Mais j’ai rencontré beaucoup de jeunes, y compris dans des prépas de métiers artistiques, qui voient des films sans les revoir. Qui choisissent d’en voir le plus possible, au lieu de revoir ceux qui leur ont plu, par exemple. Et personnellement, je vois dans cette boulimie, facilitée par l’environnement technologique, un frein au développement de l’œil critique.

(Là encore, ce n’est ni une pique ni un reproche, seulement un sentiment.)

Pour en revenir à L’Empire contre-attaque, c’est un film maîtrisé, qui ménage son suspense de manière remarquable (l’arrivée des Quadripodes est exemplaire, visuellement c’est parfait), qui développe ses personnages de manière sensible, qui parvient à un équilibre formidable entre l’exploitation puissante des prémices épiques que le premier n’a pas eu le temps de pousser à fond et les délires un peu kitsch du troisième. Drôle sans être ridicule, sensible sans être larmoyant, rapide sans être illisible, puissant sans être vulgaire. Avec un bon réalisateur à la barre, ce qui explique cela. Lucas a réalisé quatre des six films. D’un strict point de vue formel, les deux qui restent sont meilleurs.
Après, mon avis personnel sur la qualité du film ? Les dialogues ! En VO comme en VF, d’ailleurs, parce que la trilogie bénéficie de super bons dialogues bien traduits excellemment joués par une floppée de doubleurs de premier ordre (et Carel et Lax, s’ils sont les plus évidents, ne sont pas les derniers). Ce film a des dialogues de haute volée. « Autant embrasser un Wookie ? - Mais je peux arranger ça ! » « Mal fichu ? Moi ? » « Je ne peux rien lui apprendre. Cet enfant n’a aucune patience. » « Voilà pourquoi tu échoues. » « Un vaurien. Il va vous plaire. » « Non, non, non. Plus rapide, plus facile, plus séduisant. » « Fais-le, ou ne le fais pas. Mais il n’y a pas d’essai. » Et des centaines d’autres.
Ce film bénéficie d’un scénario de premier ordre, développe des lignes narratives parallèles (ça aussi, c’était nouveau pour l’époque, ce film l’a imposé), joue à fond la carte de l’exotisme en télescopant les lieux, les intrigues et les enjeux. L’une des choses intéressantes, aussi, c’est que c’est le film de la série où l’on ne traîne pas sur Tatooine : les héros avancent, ils vont ailleurs, ils vivent leur vie, ils progressent. À partir du Retour du Jedi, Tatooine devient un passage obligé. Hélas, serais-je tenté de dire.
Je crois que c’est le meilleur film de la série (pour l’instant) parce que c’est aussi celui qui montre des pistes à suivre. D’une certaine manière, tout le reste de l’univers cinéma s’articule autour de lui, plus qu’autour du premier.

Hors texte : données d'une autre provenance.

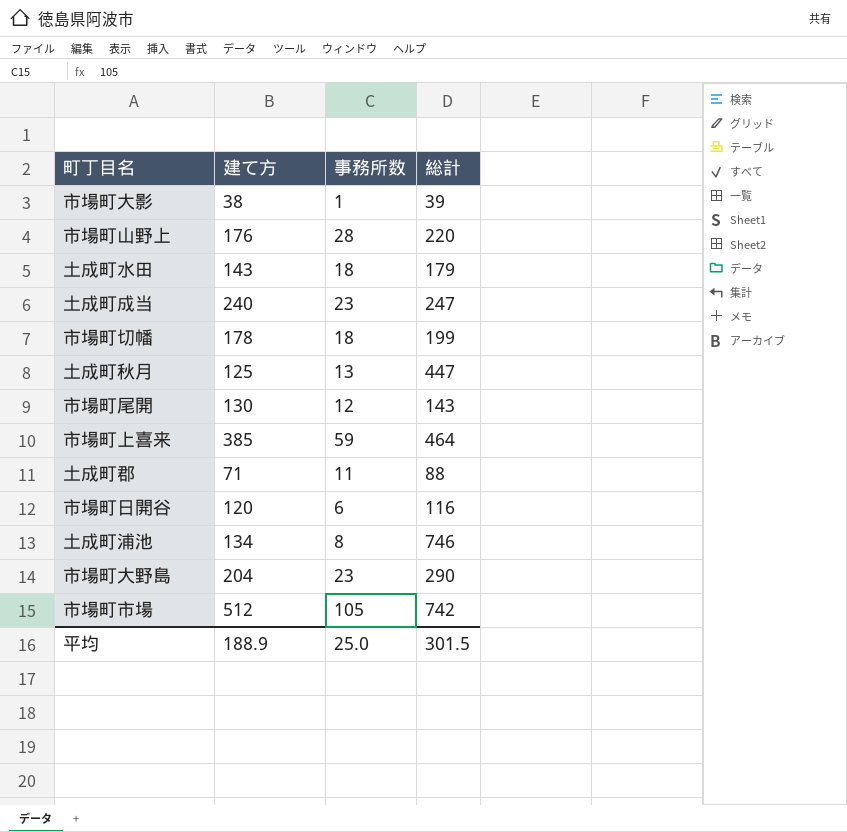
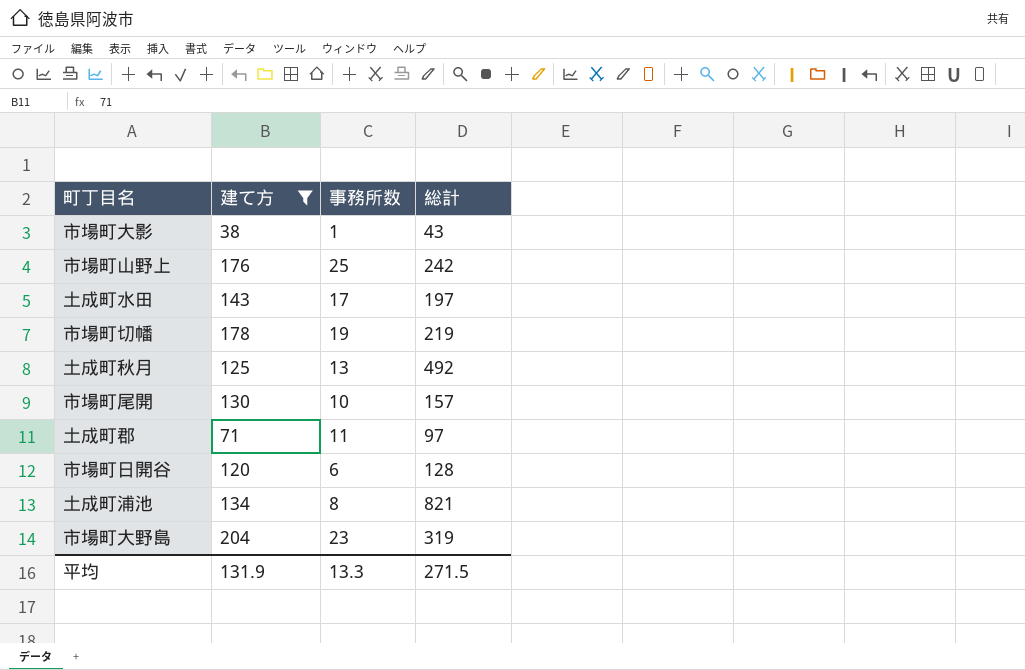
filter: none -> 建て方 <= 204
市場町大影 | 総計: 39 -> 43
市場町山野上 | 事務所数: 28 -> 25
市場町山野上 | 総計: 220 -> 242
土成町水田 | 事務所数: 18 -> 17
土成町水田 | 総計: 179 -> 197
市場町切幡 | 事務所数: 18 -> 19
市場町切幡 | 総計: 199 -> 219
土成町秋月 | 総計: 447 -> 492
市場町尾開 | 事務所数: 12 -> 10
市場町尾開 | 総計: 143 -> 157
土成町郡 | 総計: 88 -> 97
市場町日開谷 | 総計: 116 -> 128
土成町浦池 | 総計: 746 -> 821
市場町大野島 | 総計: 290 -> 319
平均 | 建て方: 188.9 -> 131.9
平均 | 事務所数: 25.0 -> 13.3
平均 | 総計: 301.5 -> 271.5

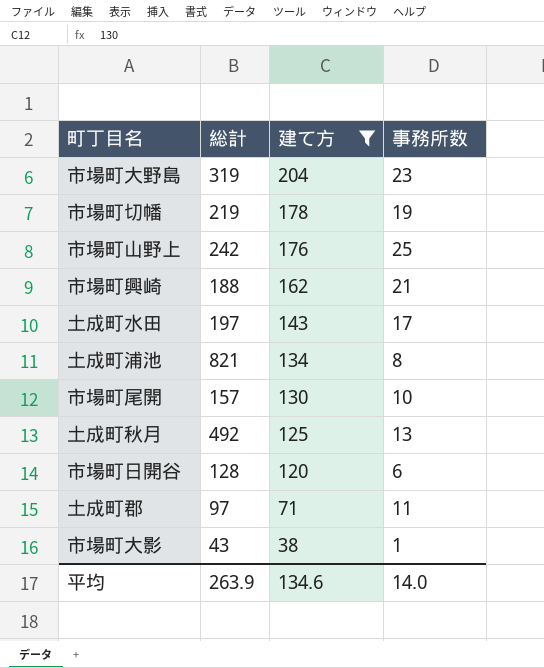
row order: none -> 建て方 descending
column 総計 | position: 4 -> 2
row 市場町興崎: none -> 188 | 162 | 21
平均 | 総計: 271.5 -> 263.9
平均 | 建て方: 131.9 -> 134.6
平均 | 事務所数: 13.3 -> 14.0

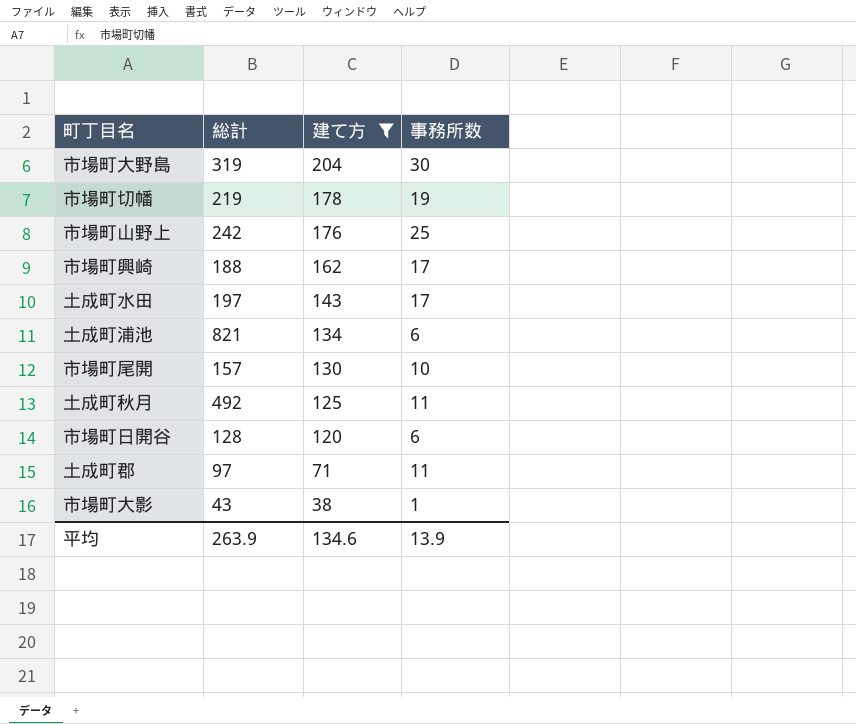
市場町大野島 | 事務所数: 23 -> 30
市場町興崎 | 事務所数: 21 -> 17
土成町浦池 | 事務所数: 8 -> 6
土成町秋月 | 事務所数: 13 -> 11
平均 | 事務所数: 14.0 -> 13.9

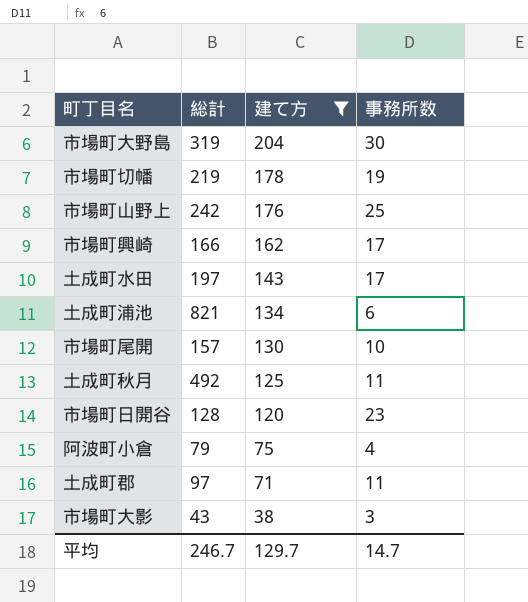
市場町興崎 | 総計: 188 -> 166
市場町日開谷 | 事務所数: 6 -> 23
row 阿波町小倉: none -> 79 | 75 | 4
市場町大影 | 事務所数: 1 -> 3
平均 | 総計: 263.9 -> 246.7
平均 | 建て方: 134.6 -> 129.7
平均 | 事務所数: 13.9 -> 14.7

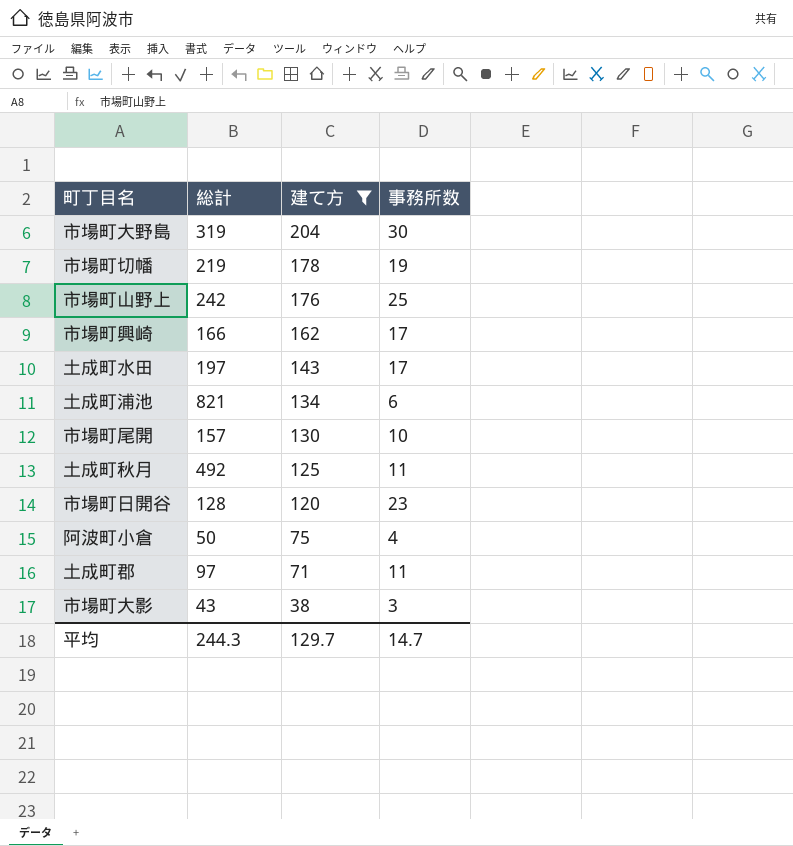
阿波町小倉 | 総計: 79 -> 50
平均 | 総計: 246.7 -> 244.3

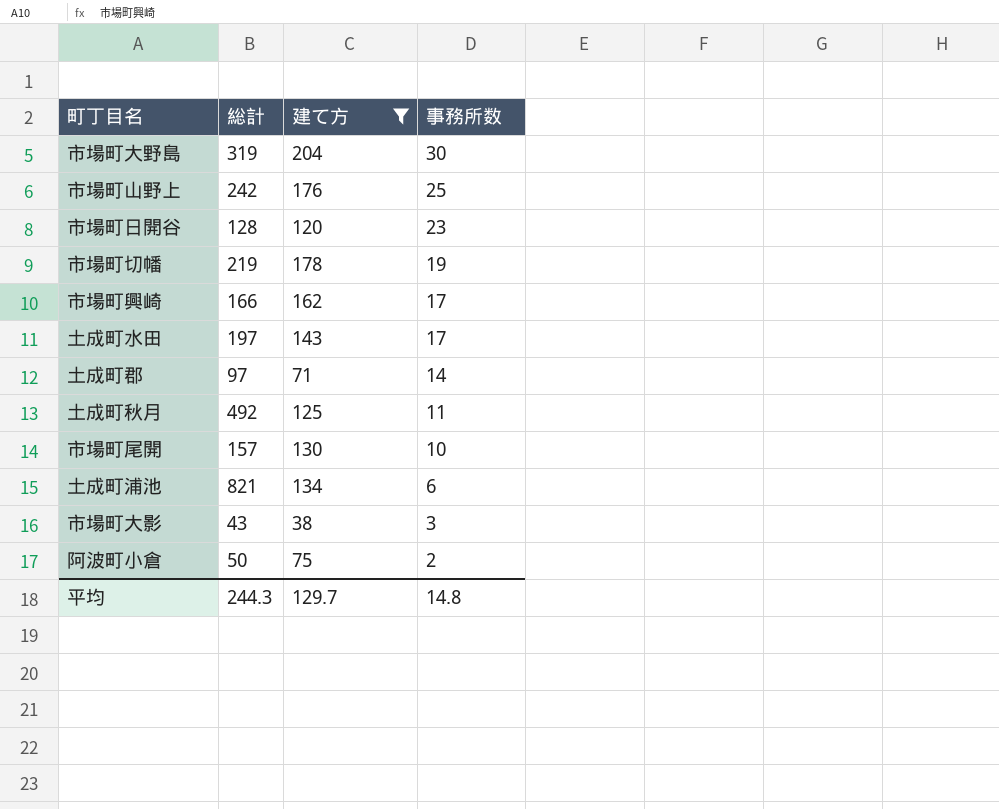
row order: 建て方 descending -> 事務所数 descending
土成町郡 | 事務所数: 11 -> 14
阿波町小倉 | 事務所数: 4 -> 2
平均 | 事務所数: 14.7 -> 14.8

Après, si je voulais t’asticoter (et je ne vais pas m’en priver), je te dirais : « pourquoi c’est le meilleur ? Ça se voit, que c’est le meilleur. » Et je rajouterais : « Ça s’entend, que c’est le meilleur. »
Revoie-le. Réécoute-le. Lance-le dans la version que tu as découverte en premier, et fais autre chose en même temps (genre, la vaisselle). Guide-toi à l’oreille. Et tu verras comme il est bon, ce film. Ils ne sont pas si courants que ça, les films qui peuvent « se voir à l’oreille ».